In the United Kingdom, the incidence of acquired hemophilia has been reported to be 1.48 per million persons per year. [12]There is no known association between an increased susceptibility to develop acquired auto antibodies to coagulation factors and ethnicity.

The age distribution of acquired hemophilia is typically biphasic. There is a small peak in incidence in women aged 20-30 years, and a major peak in males aged 60-80 years [8, 9] the vast majority cases of acquired hemophilia occur in older adults. The median age at presentation is between 60 and 67 years. [9, 10, 11] Acquired hemophilia has no known genetic inheritance pattern and is seen equally in men and women [10] it occurs in all racial groups.

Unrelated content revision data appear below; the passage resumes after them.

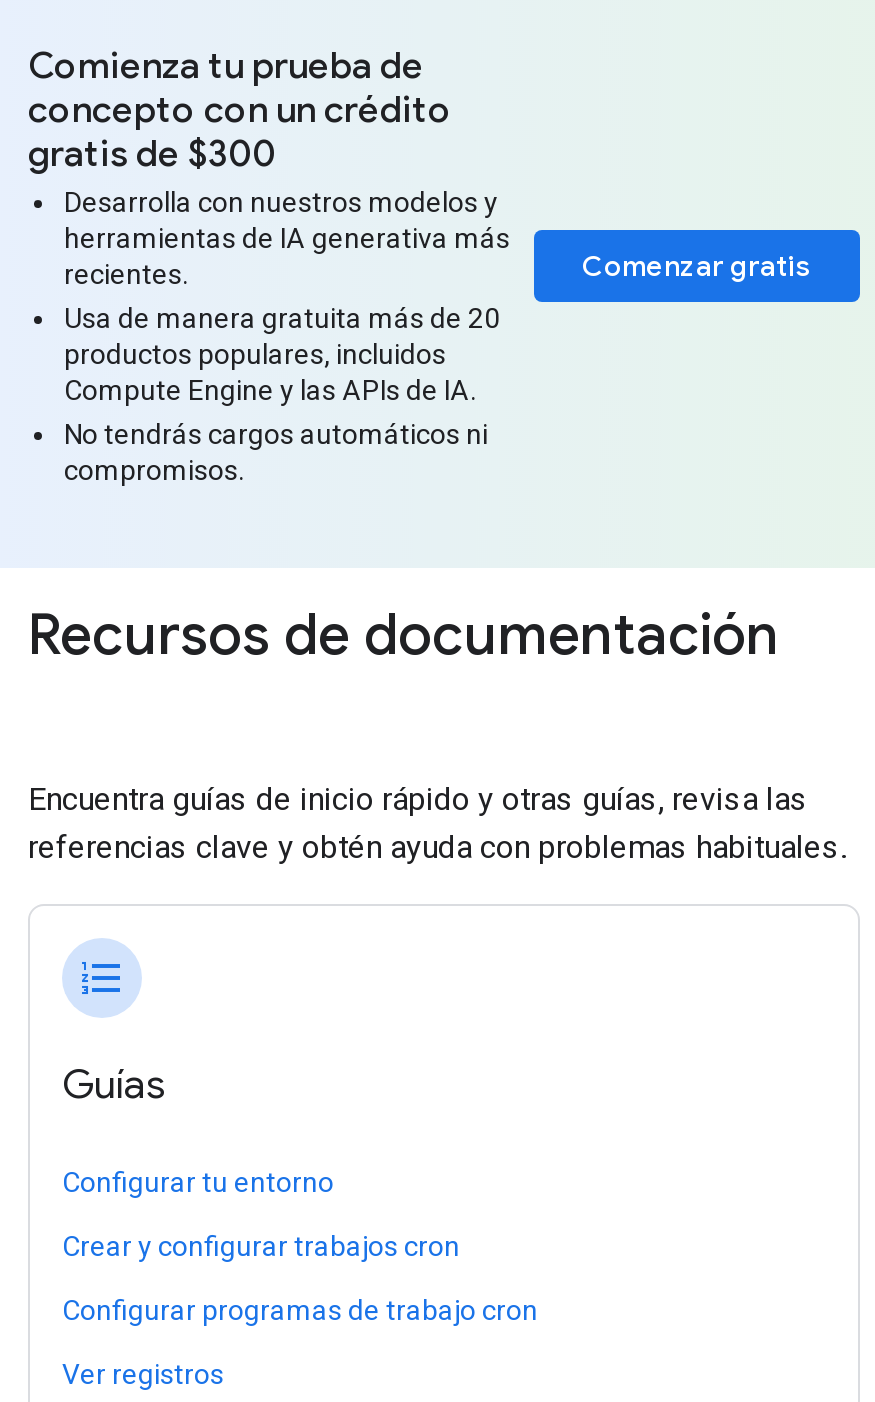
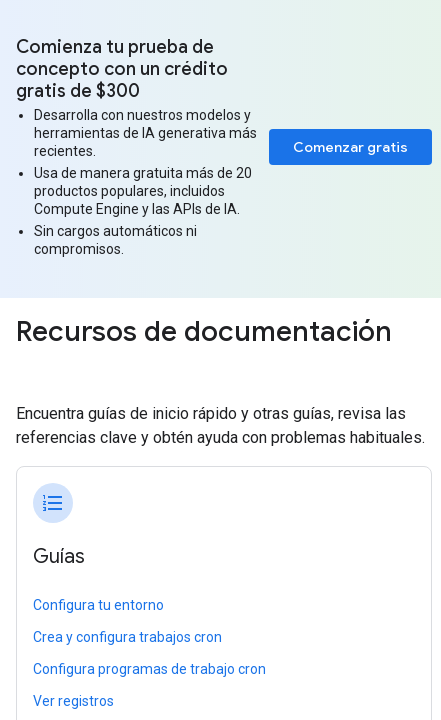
- No tendrás cargos automáticos ni
+ Sin cargos automáticos ni

- Configurar tu entorno
+ Configura tu entorno

- Crear y configurar trabajos cron
+ Crea y configura trabajos cron

- Configurar programas de trabajo cron
+ Configura programas de trabajo cron
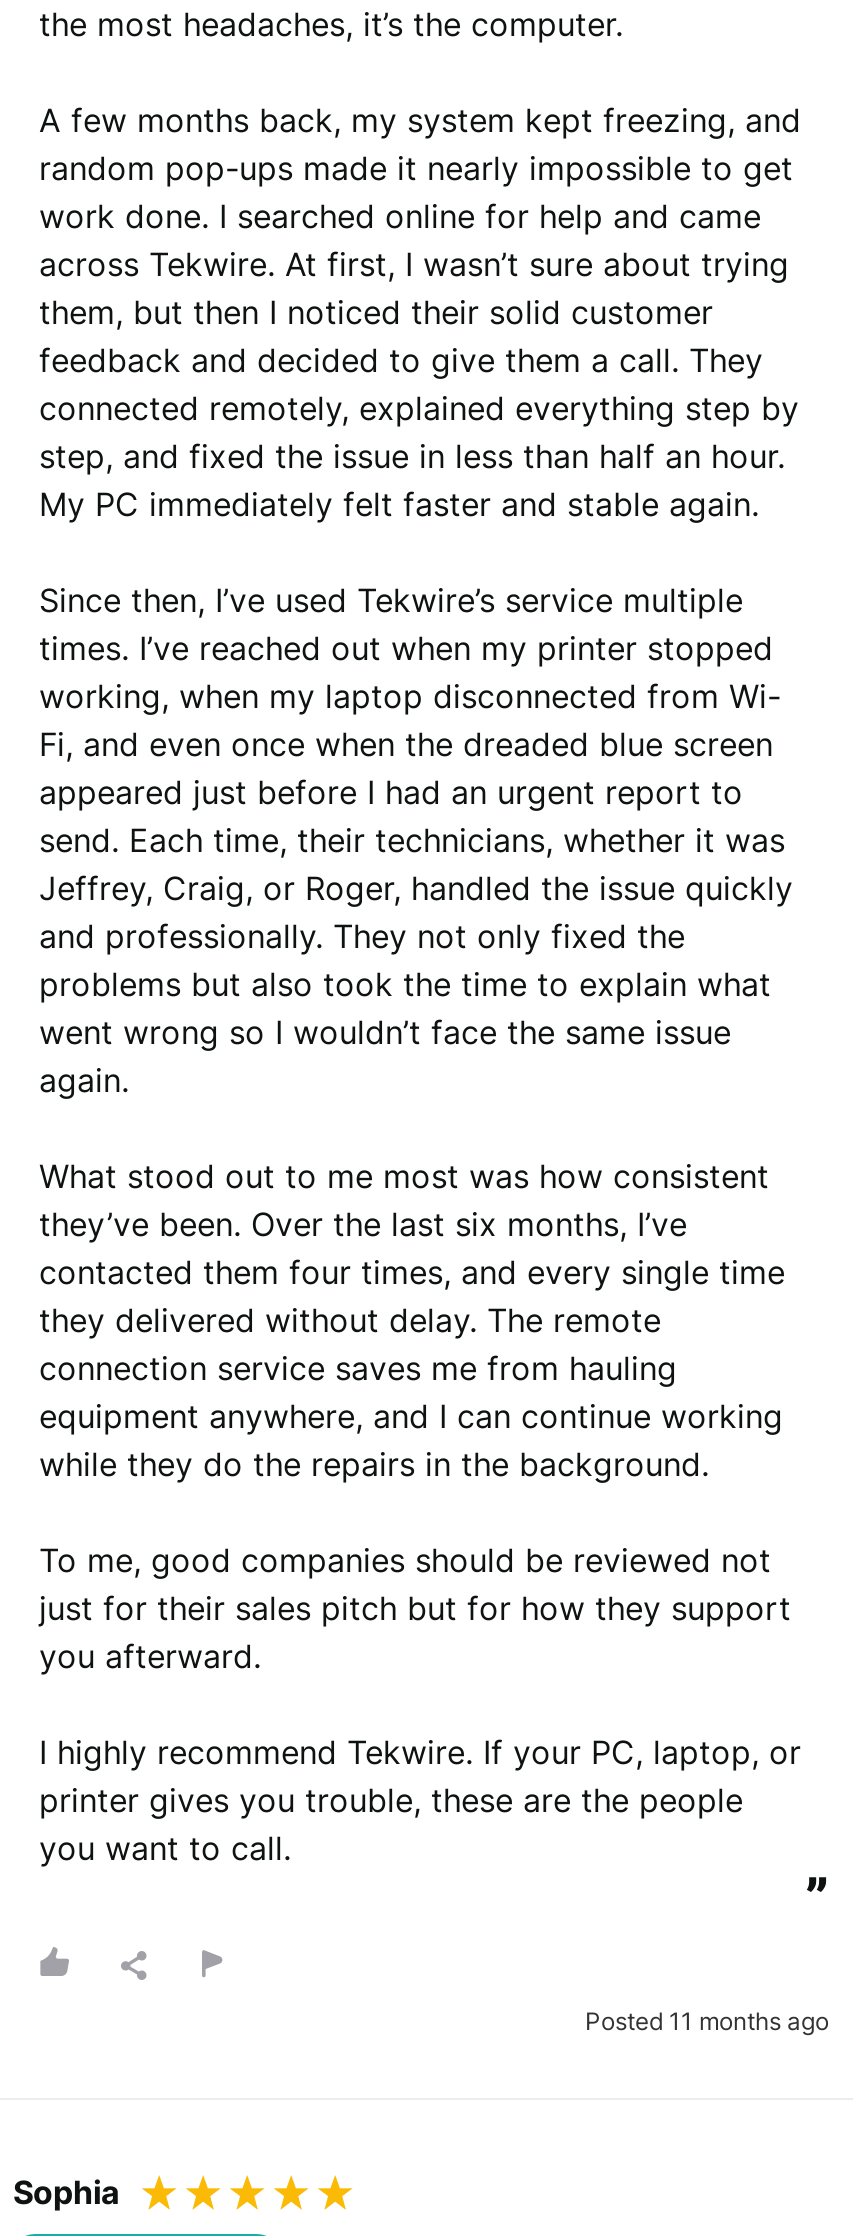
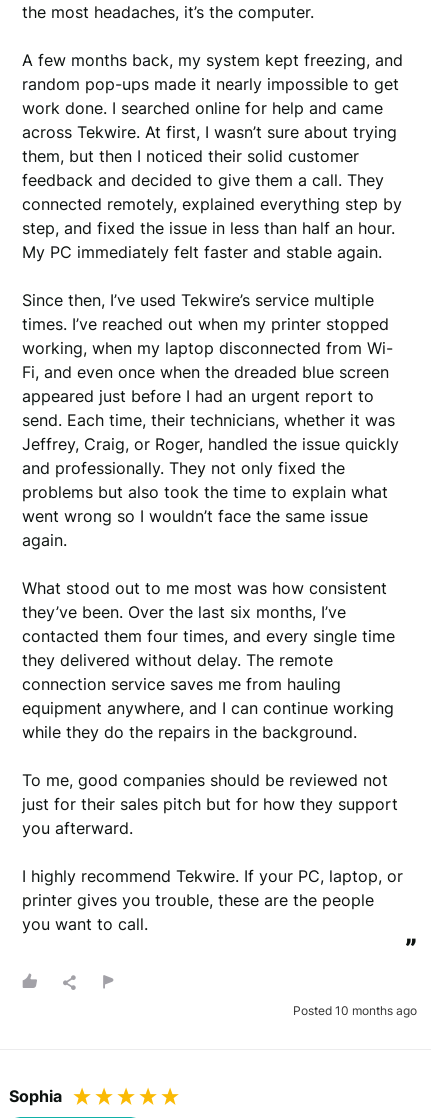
- Posted 11 months ago
+ Posted 10 months ago
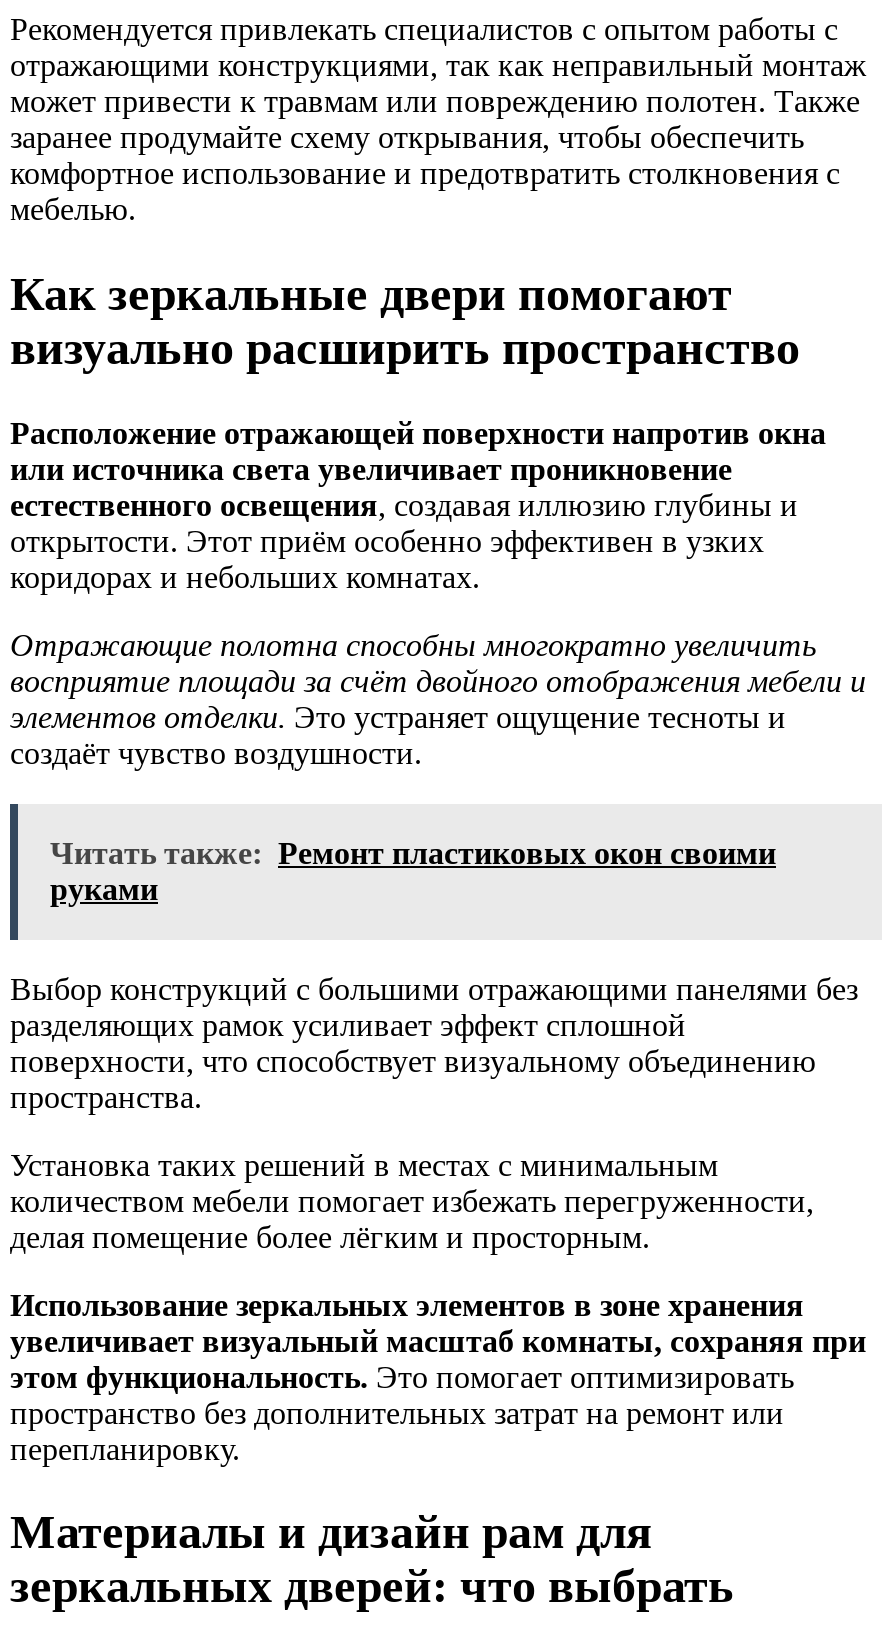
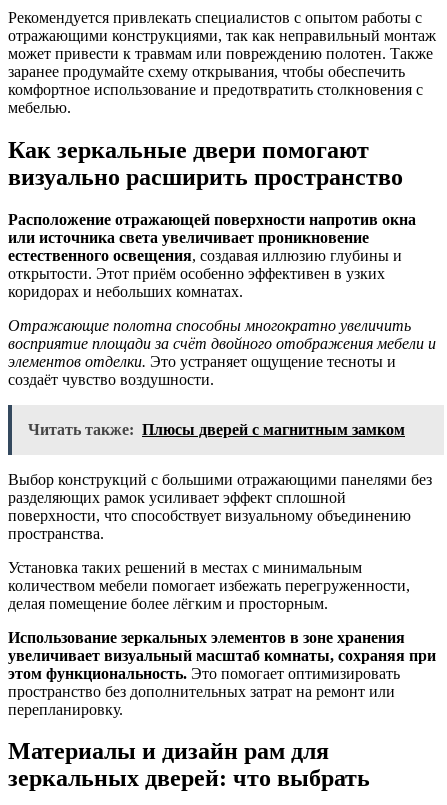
- Читать также: Ремонт пластиковых окон своими
- руками
+ Читать также: Плюсы дверей с магнитным замком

The incidence of acquired hemophilia A in United States has been estimated to be 0.2-1.0 case per 1 million persons per year, but this figure may underestimate the true incidence of the disorder, given the difficulty in making the diagnosis. [8] In addition, some patients with acquired hemophilia and low titers of inhibitors may not be diagnosed unless they undergo surgery or trauma, which also may lead to an underestimation of the incidence of the disease. [8]

The incidence of acquired inhibitors to clotting factors other than factor VIII (FVIII) is unknown, although it is significantly lower than that reported with acquired hemophilia A.

A study of reported hemophilia A prevalence is shown in Table 1(6) and hemophilia A prevalence is shown in Table 2 [6.1] 

Symptoms & diagnosis


The symptoms of hemophilia vary, depending on the degree of blood clotting factor (coagulation factor) deficiency and they also depend on the nature of any injury. According to the level of clotting factor amounts in the blood three levels of hemophilia are recognized.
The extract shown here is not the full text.